For possible future inclusion, could the truss elements be also included in expanded solid element option form for easier switching back and forth between the internal solver and CCX?

Comments

  • I've heard of people modeling rebar in Mecway like this before, though with beams and possibly only linear.

    If you were merging the nodes with Mesh tools -> Merge nearby nodes, it only acts on selected nodes (every member of the merge has to be selected) or the whole model if nothing is selected, so it could be that. I'm not sure why snapping to existing nodes didn't work. If you could give more details, it might turn out there's a bug. It does snap to whatever plane the nearest node (in screen space) is in which means if you have multiple nodes at the same screen location, it picks an arbitrary plane. Not great, sorry, but you could rotate the view slightly to separate them.

    Expansion of beams to solids doesn't usually create too many nodes - just 4-6x per truss element and generally works fine connected to solids.
  • Mecway also allows to extrude points into beams. That could be usefull to you.

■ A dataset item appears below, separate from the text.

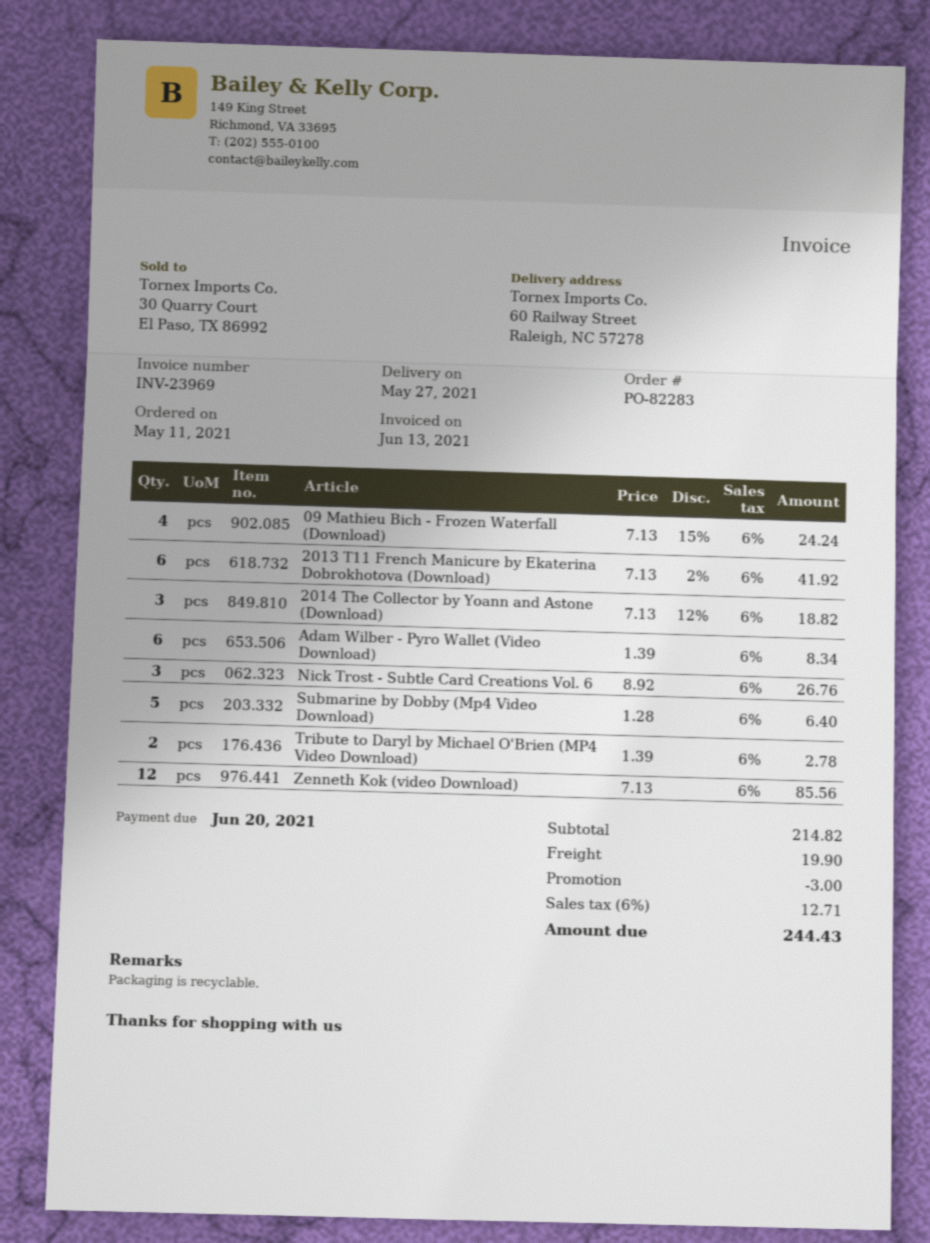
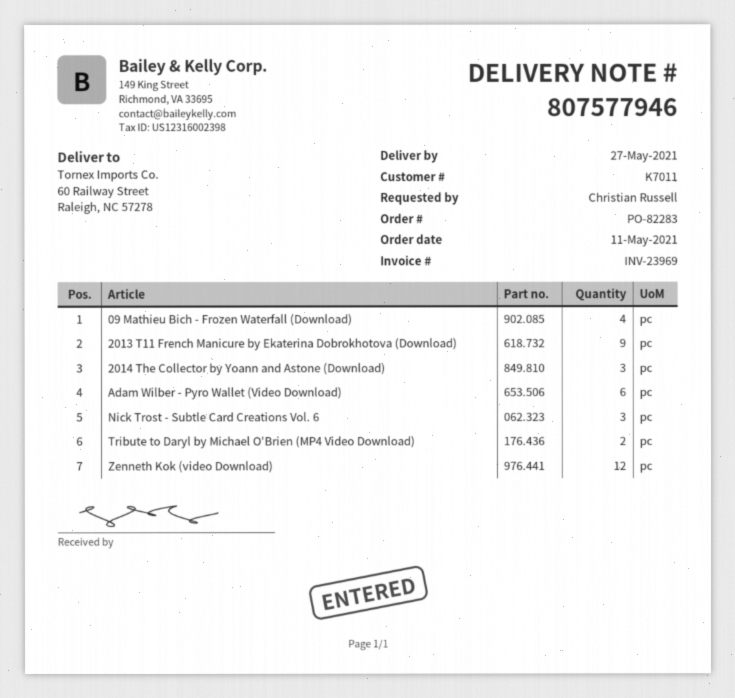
2013 T11 French Manicure by Ekaterina Dobrokhotova (Download): 6 -> 9
Submarine by Dobby (Mp4 Video Download): 5 -> none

  • 4 to 6 x added nodes does not sound bad. I may try again. My main issues were difficulties generating the truss members, the bigger problem being not snapping on the second point, but treating it as a manual point location. that when located in the meshed concrete solid the nodes would not merge even though they were in almost exactly the same location, and I provided a largish tolerance for the merge nodes. Note the truss members are a different material (steel than the concrete.)
    I have not tried extruding into the solid, I have been working at refining my mesh to put matching holes for the rebars, I have seen a Mechway example for this a few years back. The mesh refinement needed generated about 10 times as many nodes.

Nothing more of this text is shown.